## [Task objective]
Could you reproduce all the entries under this sentence exactly, leaving the images aside?
*** Data extracts
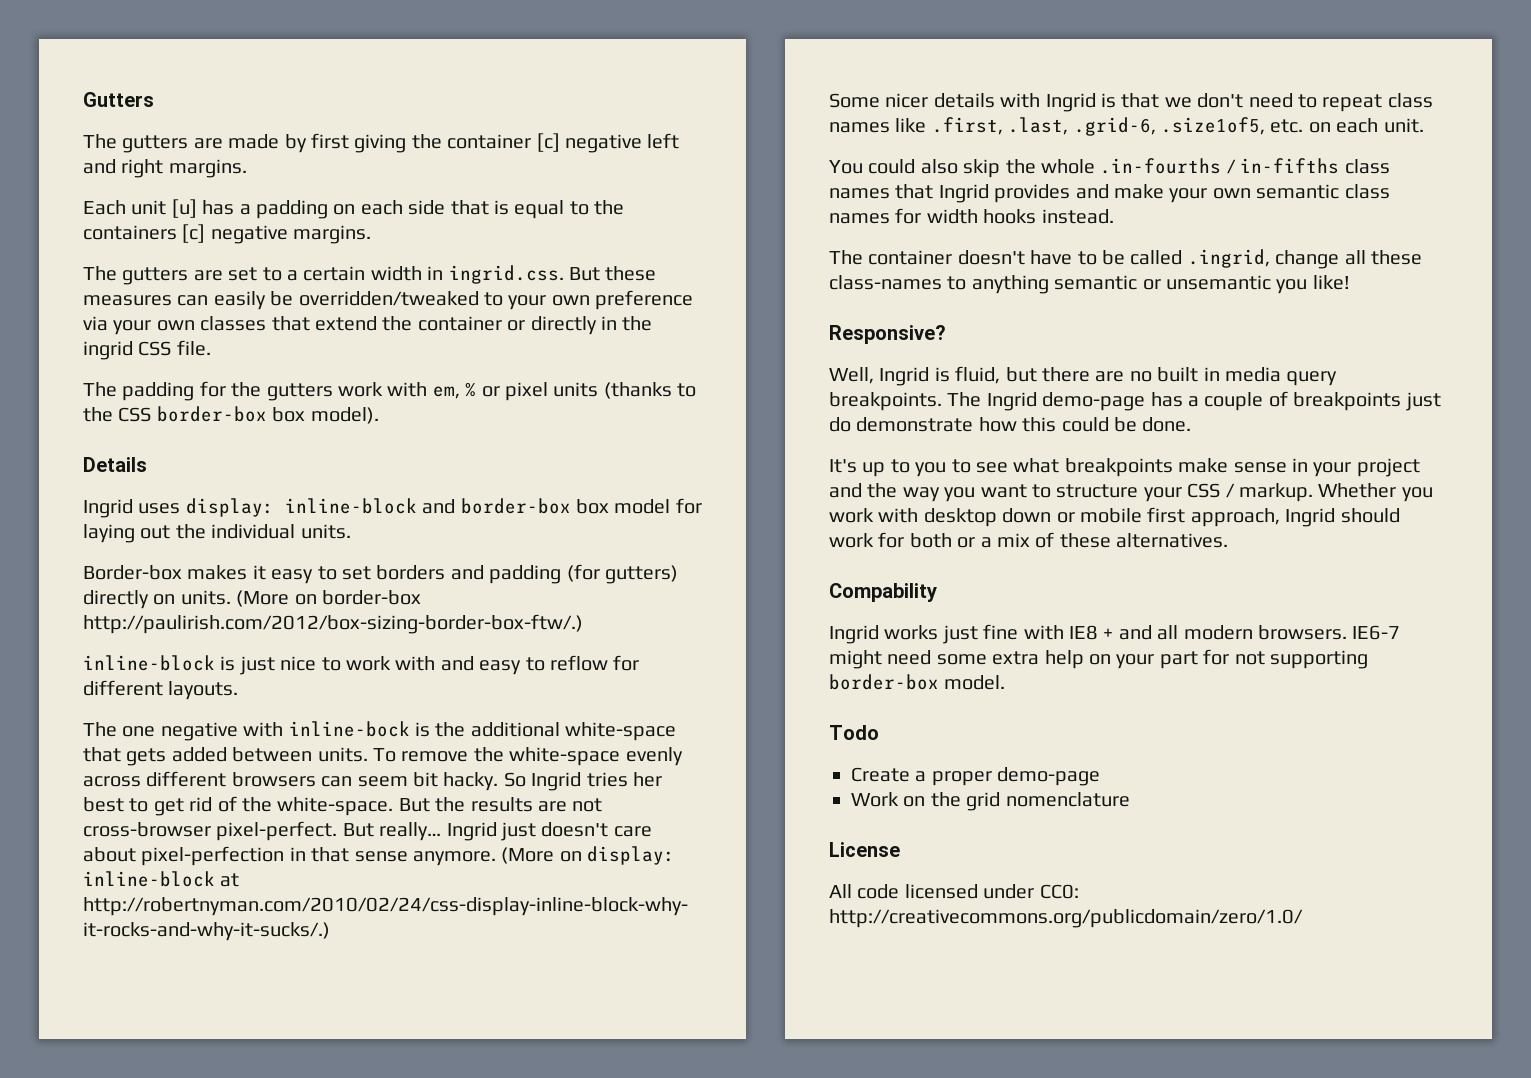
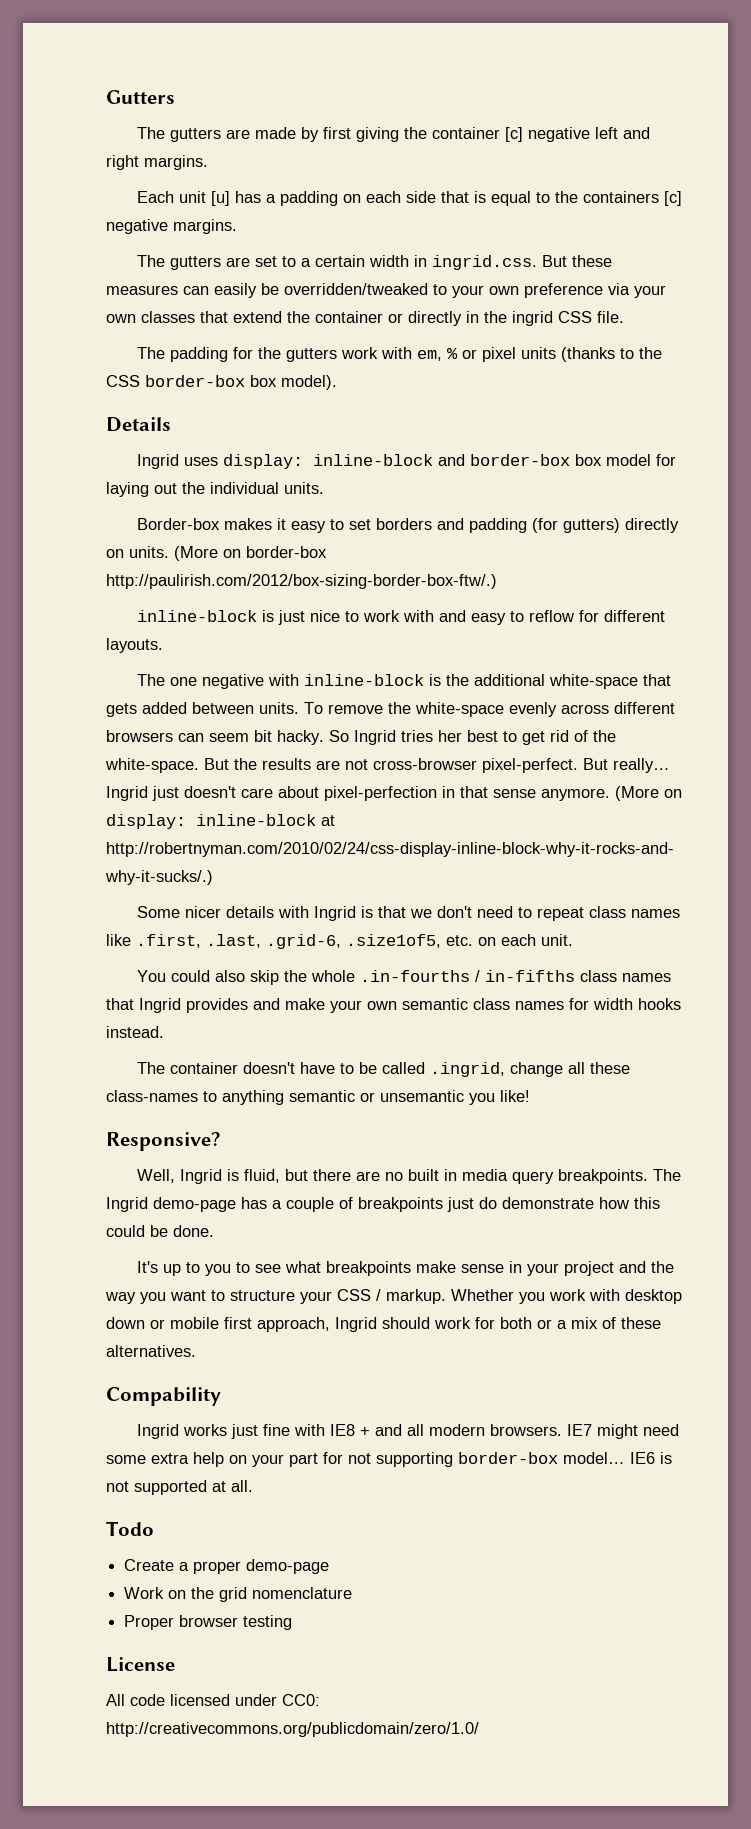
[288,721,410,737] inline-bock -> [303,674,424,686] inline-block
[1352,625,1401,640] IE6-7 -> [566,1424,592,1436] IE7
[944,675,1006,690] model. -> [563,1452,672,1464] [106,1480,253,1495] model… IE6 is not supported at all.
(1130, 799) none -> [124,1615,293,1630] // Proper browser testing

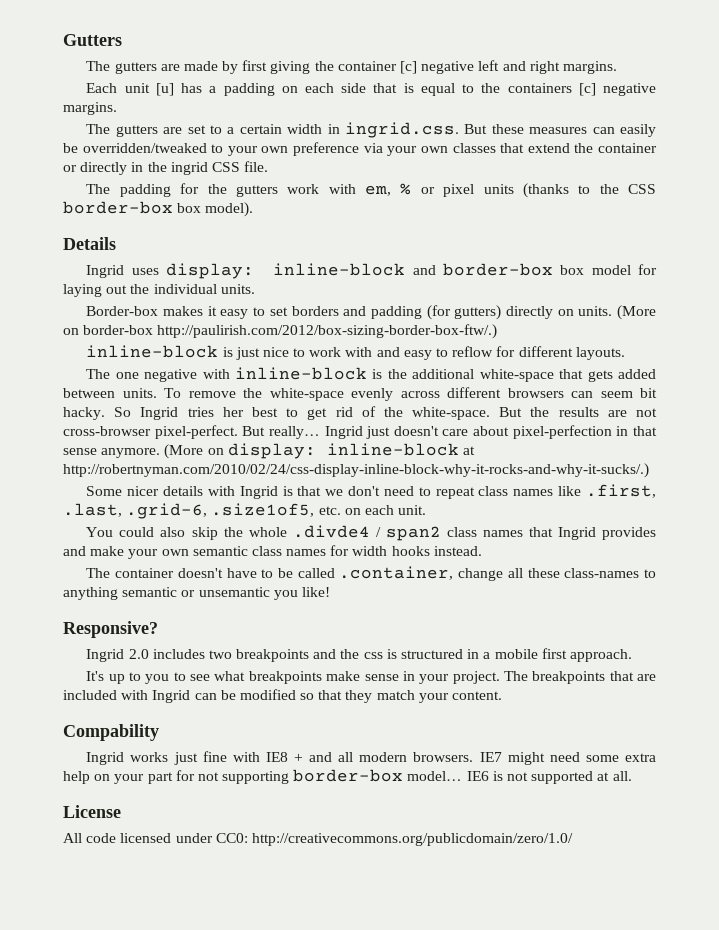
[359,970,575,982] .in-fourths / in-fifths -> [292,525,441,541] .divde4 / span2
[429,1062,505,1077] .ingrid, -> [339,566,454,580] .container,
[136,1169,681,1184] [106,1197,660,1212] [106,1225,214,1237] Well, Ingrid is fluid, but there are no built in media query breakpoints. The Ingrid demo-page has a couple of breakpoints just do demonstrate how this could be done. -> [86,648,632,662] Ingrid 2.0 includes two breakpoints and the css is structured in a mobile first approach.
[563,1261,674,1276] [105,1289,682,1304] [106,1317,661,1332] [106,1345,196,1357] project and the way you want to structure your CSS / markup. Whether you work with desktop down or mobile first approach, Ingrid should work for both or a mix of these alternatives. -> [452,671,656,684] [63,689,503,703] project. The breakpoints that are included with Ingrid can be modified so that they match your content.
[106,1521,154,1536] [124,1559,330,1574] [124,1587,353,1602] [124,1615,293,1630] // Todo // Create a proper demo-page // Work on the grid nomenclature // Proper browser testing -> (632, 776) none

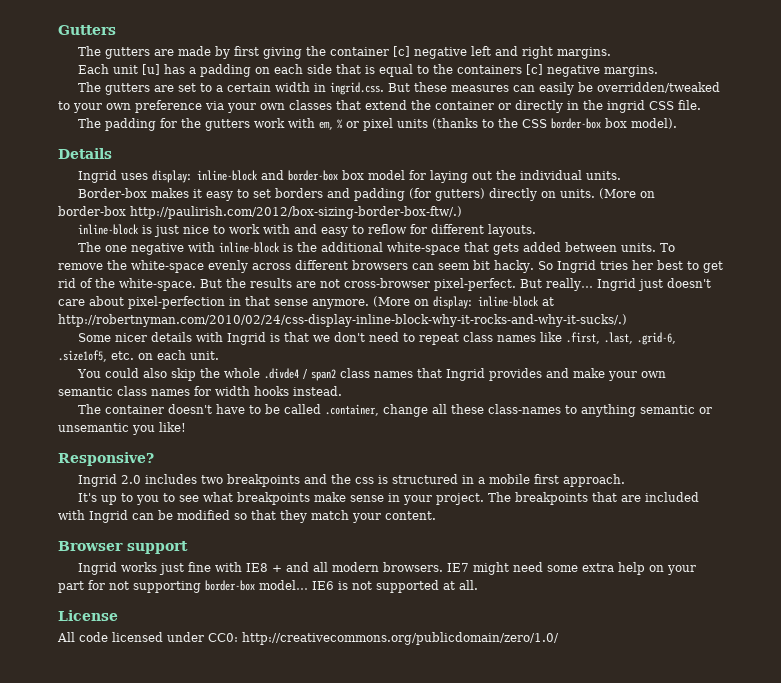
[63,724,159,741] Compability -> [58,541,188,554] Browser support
******
## [Expected answer]
[288,721,410,737] inline-bock -> [303,674,424,686] inline-block
[1352,625,1401,640] IE6-7 -> [566,1424,592,1436] IE7
[944,675,1006,690] model. -> [563,1452,672,1464] [106,1480,253,1495] model… IE6 is not supported at all.
(1130, 799) none -> [124,1615,293,1630] // Proper browser testing

[359,970,575,982] .in-fourths / in-fifths -> [292,525,441,541] .divde4 / span2
[429,1062,505,1077] .ingrid, -> [339,566,454,580] .container,
[136,1169,681,1184] [106,1197,660,1212] [106,1225,214,1237] Well, Ingrid is fluid, but there are no built in media query breakpoints. The Ingrid demo-page has a couple of breakpoints just do demonstrate how this could be done. -> [86,648,632,662] Ingrid 2.0 includes two breakpoints and the css is structured in a mobile first approach.
[563,1261,674,1276] [105,1289,682,1304] [106,1317,661,1332] [106,1345,196,1357] project and the way you want to structure your CSS / markup. Whether you work with desktop down or mobile first approach, Ingrid should work for both or a mix of these alternatives. -> [452,671,656,684] [63,689,503,703] project. The breakpoints that are included with Ingrid can be modified so that they match your content.
[106,1521,154,1536] [124,1559,330,1574] [124,1587,353,1602] [124,1615,293,1630] // Todo // Create a proper demo-page // Work on the grid nomenclature // Proper browser testing -> (632, 776) none

[63,724,159,741] Compability -> [58,541,188,554] Browser support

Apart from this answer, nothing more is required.